Task to carry out.
Exactly and only the lines below from the one containing "Somme | rs: 169 -> 171" down to the one containing "row order: dias após último óbito ascending" are wanted, both included; please exclude every picture.

Information supplied.
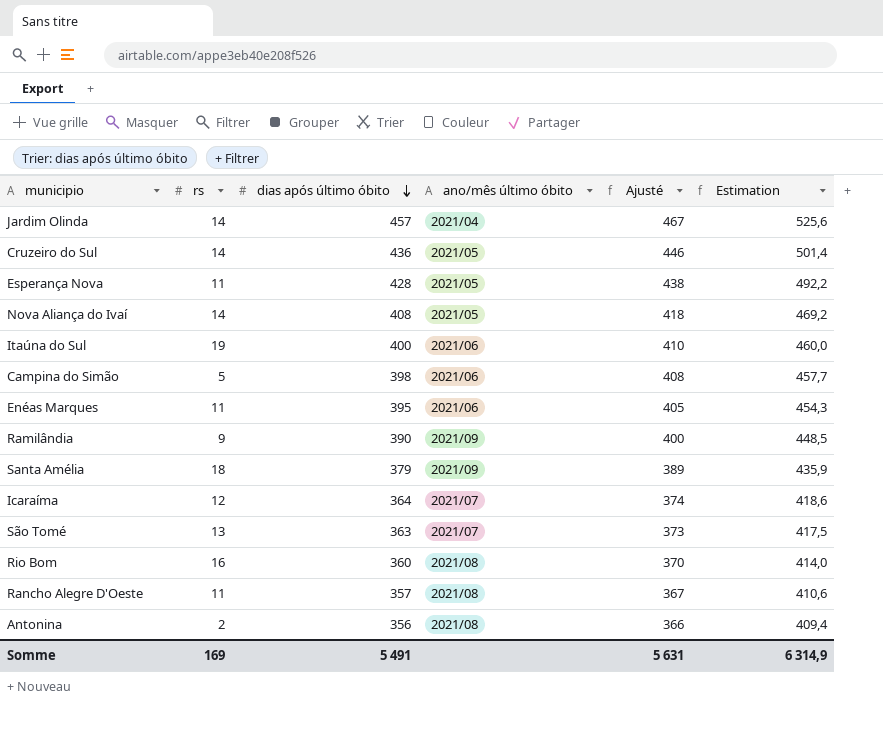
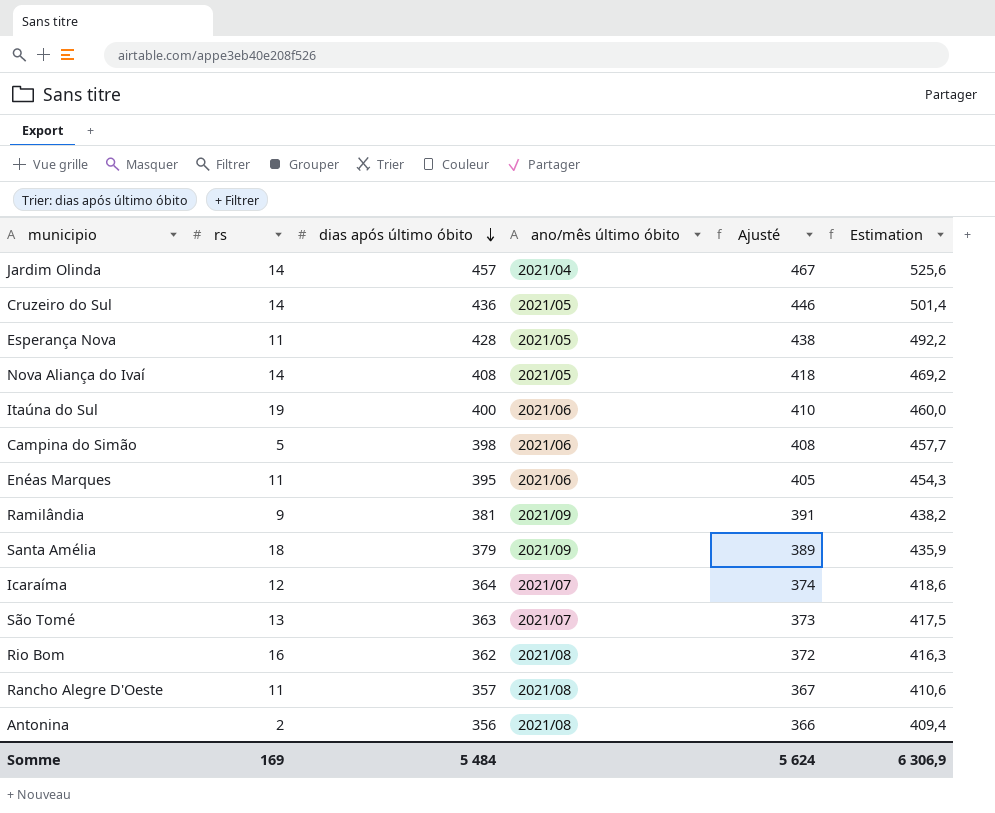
Ramilândia | dias após último óbito: 390 -> 381
Ramilândia | Ajusté: 400 -> 391
Ramilândia | Estimation: 448,5 -> 438,2
Rio Bom | dias após último óbito: 360 -> 362
Rio Bom | Ajusté: 370 -> 372
Rio Bom | Estimation: 414,0 -> 416,3
Somme | dias após último óbito: 5 491 -> 5 484
Somme | Ajusté: 5 631 -> 5 624
Somme | Estimation: 6 314,9 -> 6 306,9

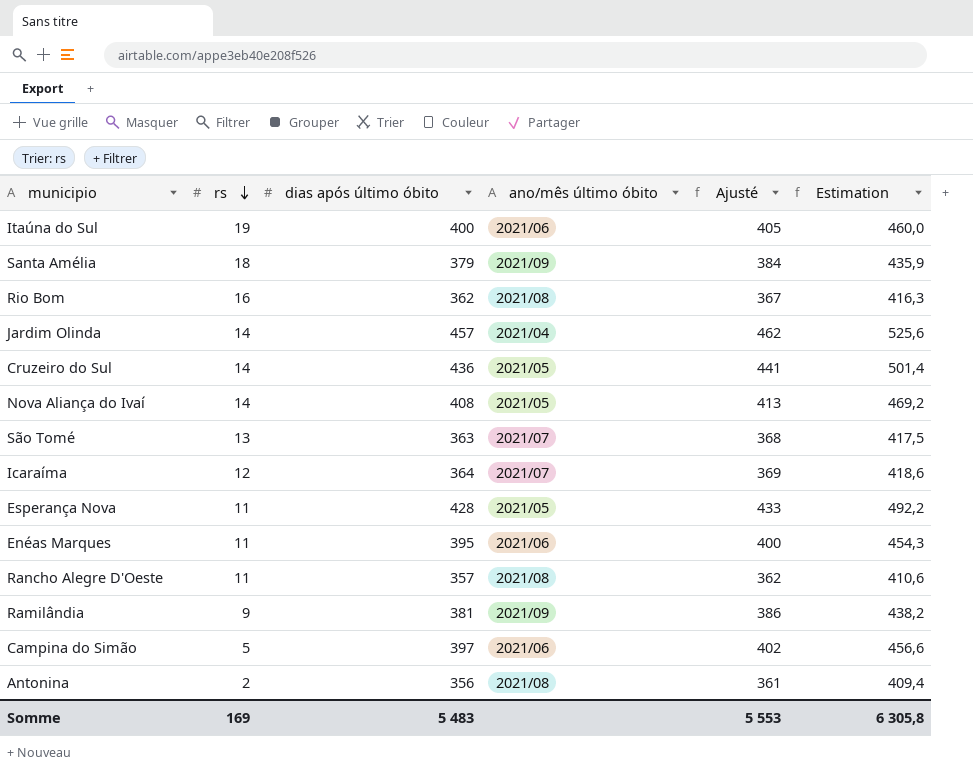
row order: dias após último óbito descending -> rs descending
column Ajusté | formula: [dias após último óbito] + 10 -> [dias após último óbito] + 5
Campina do Simão | dias após último óbito: 398 -> 397
Campina do Simão | Estimation: 457,7 -> 456,6
Somme | dias após último óbito: 5 484 -> 5 483
Somme | Ajusté: 5 624 -> 5 553
Somme | Estimation: 6 306,9 -> 6 305,8

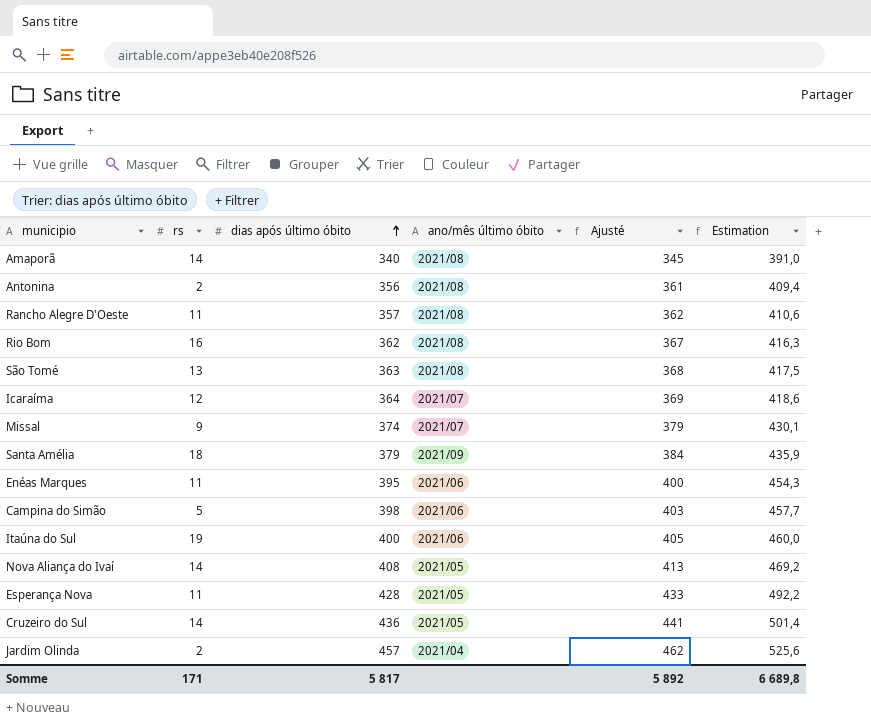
row order: rs descending -> dias após último óbito ascending
row Ramilândia: 9 | 381 | 2021/09 | 386 | 438,2 -> none
row Amaporã: none -> 14 | 340 | 2021/08 | 345 | 391,0
São Tomé | ano/mês último óbito: 2021/07 -> 2021/08
row Missal: none -> 9 | 374 | 2021/07 | 379 | 430,1
Campina do Simão | dias após último óbito: 397 -> 398
Campina do Simão | Ajusté: 402 -> 403
Campina do Simão | Estimation: 456,6 -> 457,7
Jardim Olinda | rs: 14 -> 2
Somme | rs: 169 -> 171
Somme | dias após último óbito: 5 483 -> 5 817
Somme | Ajusté: 5 553 -> 5 892
Somme | Estimation: 6 305,8 -> 6 689,8

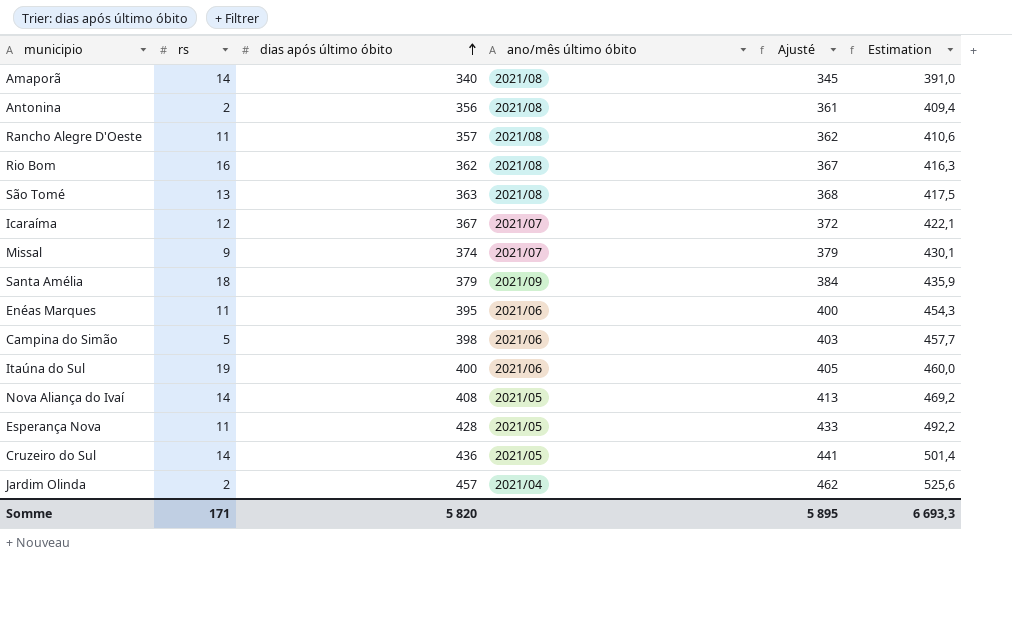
Icaraíma | dias após último óbito: 364 -> 367
Icaraíma | Ajusté: 369 -> 372
Icaraíma | Estimation: 418,6 -> 422,1
Somme | dias após último óbito: 5 817 -> 5 820
Somme | Ajusté: 5 892 -> 5 895
Somme | Estimation: 6 689,8 -> 6 693,3

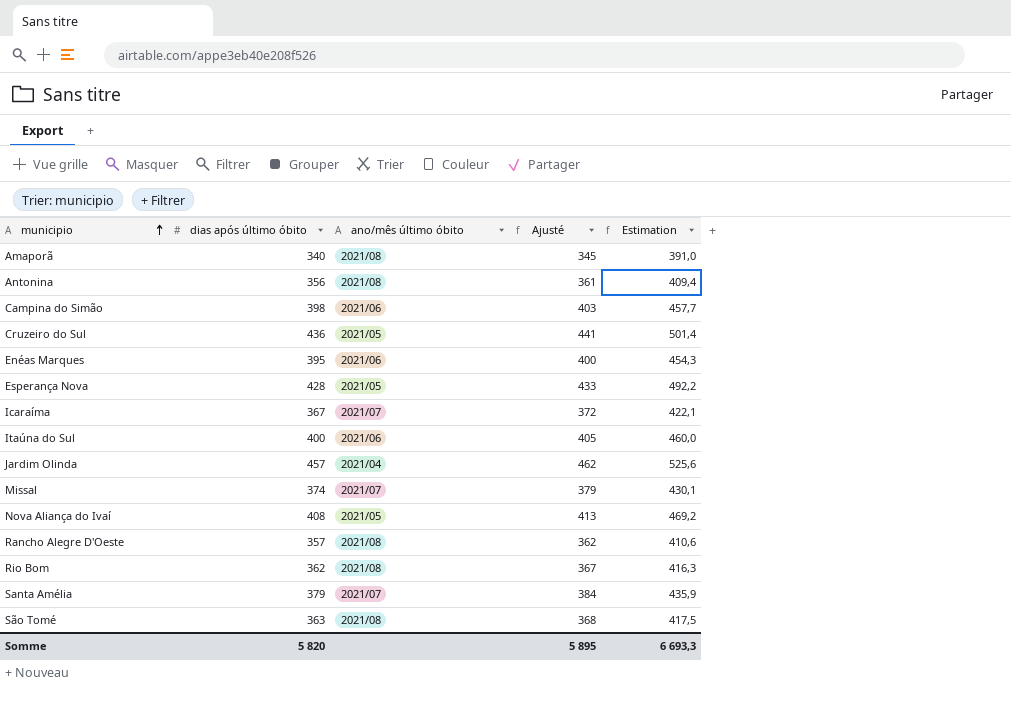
row order: dias após último óbito ascending -> municipio ascending
column rs | position: 2 -> none
Santa Amélia | ano/mês último óbito: 2021/09 -> 2021/07

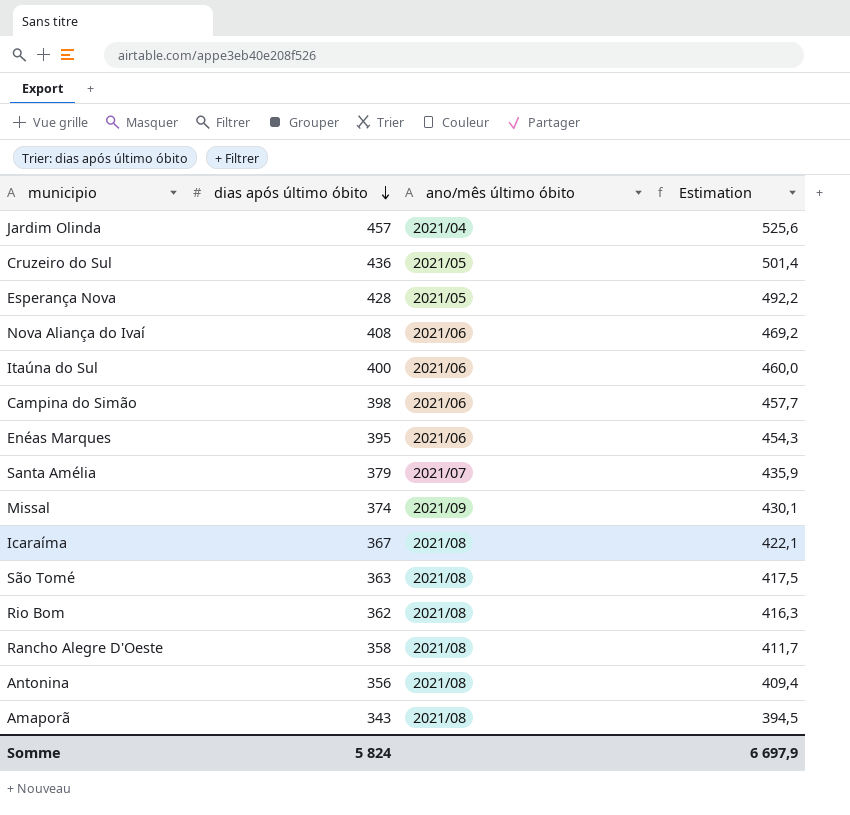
row order: municipio ascending -> dias após último óbito descending
column Ajusté | formula: [dias após último óbito] + 5 -> none
Nova Aliança do Ivaí | ano/mês último óbito: 2021/05 -> 2021/06
Missal | ano/mês último óbito: 2021/07 -> 2021/09
Icaraíma | ano/mês último óbito: 2021/07 -> 2021/08
Rancho Alegre D'Oeste | dias após último óbito: 357 -> 358
Rancho Alegre D'Oeste | Estimation: 410,6 -> 411,7
Amaporã | dias após último óbito: 340 -> 343
Amaporã | Estimation: 391,0 -> 394,5
Somme | dias após último óbito: 5 820 -> 5 824
Somme | Estimation: 6 693,3 -> 6 697,9

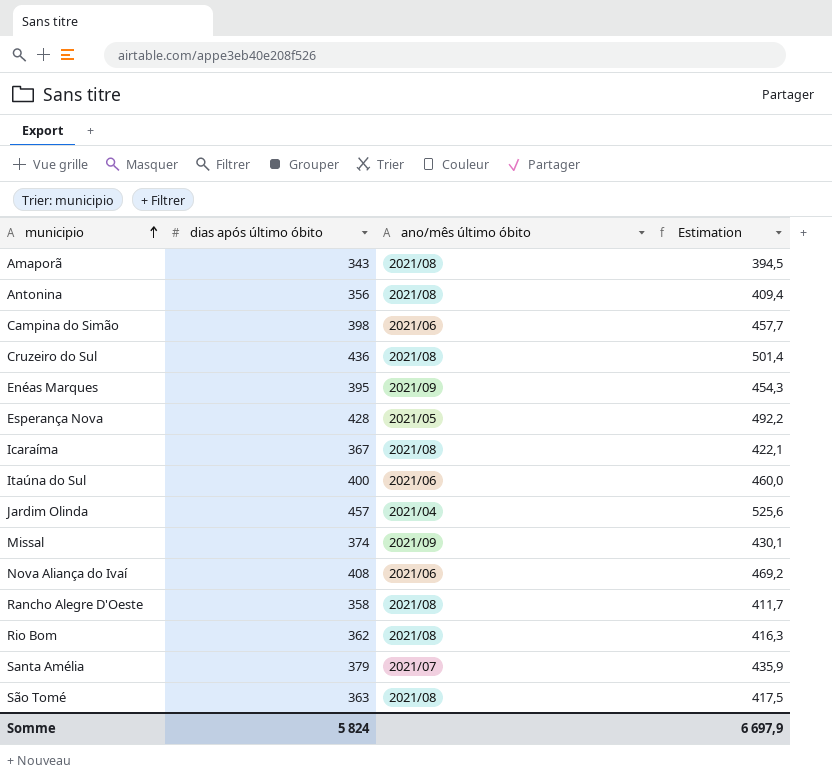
row order: dias após último óbito descending -> municipio ascending
Cruzeiro do Sul | ano/mês último óbito: 2021/05 -> 2021/08
Enéas Marques | ano/mês último óbito: 2021/06 -> 2021/09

Response area.
Somme | rs: 169 -> 171
Somme | dias após último óbito: 5 483 -> 5 817
Somme | Ajusté: 5 553 -> 5 892
Somme | Estimation: 6 305,8 -> 6 689,8

Icaraíma | dias após último óbito: 364 -> 367
Icaraíma | Ajusté: 369 -> 372
Icaraíma | Estimation: 418,6 -> 422,1
Somme | dias após último óbito: 5 817 -> 5 820
Somme | Ajusté: 5 892 -> 5 895
Somme | Estimation: 6 689,8 -> 6 693,3

row order: dias após último óbito ascending -> municipio ascending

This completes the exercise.